* Task: The answer must be a word-for-word copy of the records below, with every picture left out.

* Data shown:
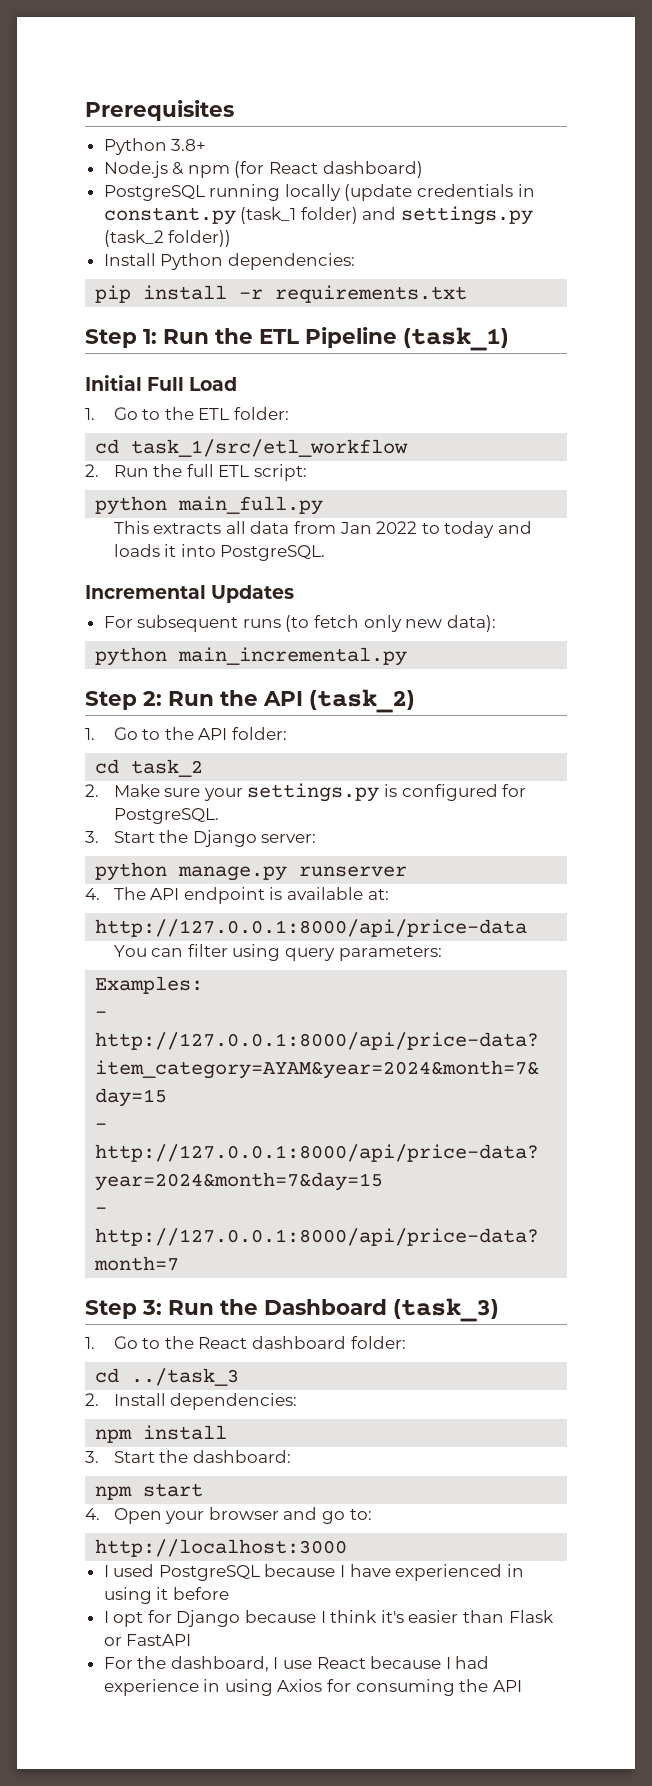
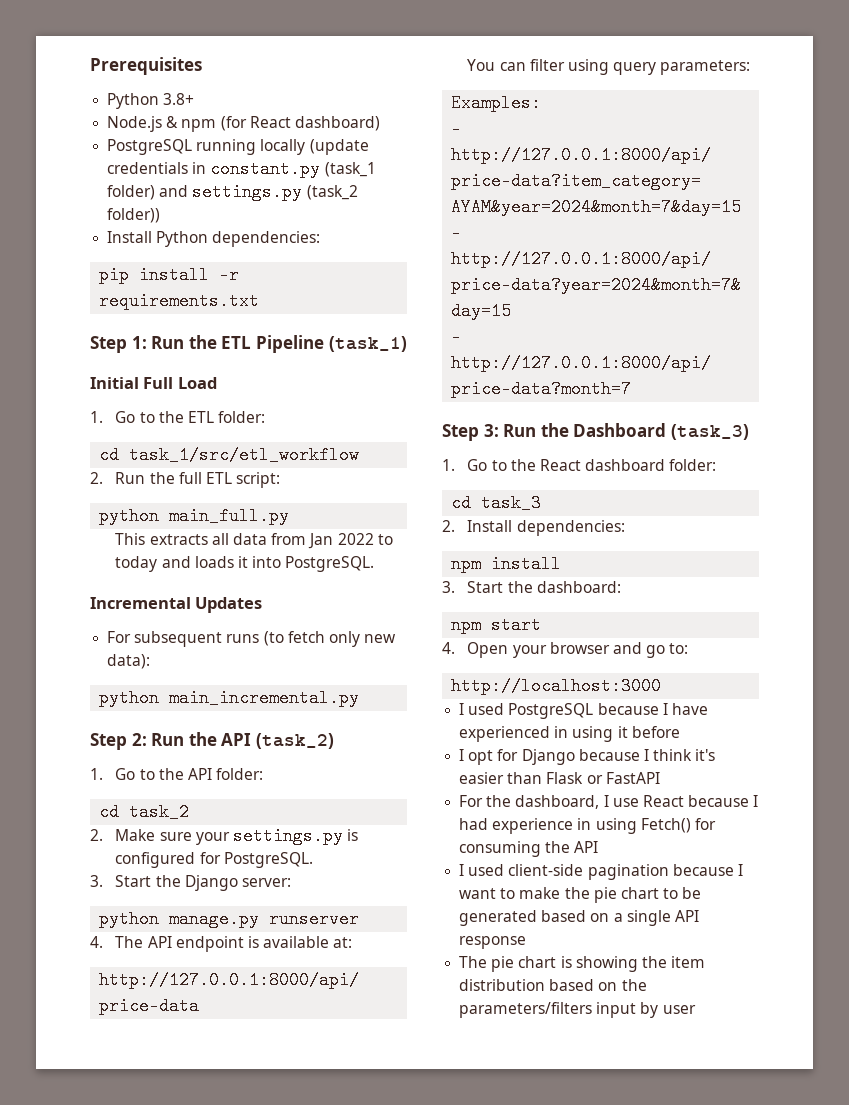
- cd ../task_3
+ cd task_3
- For the dashboard, I use React because I had experience in using Axios for consuming the API
+ For the dashboard, I use React because I had experience in using Fetch() for consuming the API
+ I used client-side pagination because I want to make the pie chart to be generated based on a single API response
+ The pie chart is showing the item distribution based on the parameters/filters input by user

* Output:
- cd ../task_3
+ cd task_3
- For the dashboard, I use React because I had experience in using Axios for consuming the API
+ For the dashboard, I use React because I had experience in using Fetch() for consuming the API
+ I used client-side pagination because I want to make the pie chart to be generated based on a single API response
+ The pie chart is showing the item distribution based on the parameters/filters input by user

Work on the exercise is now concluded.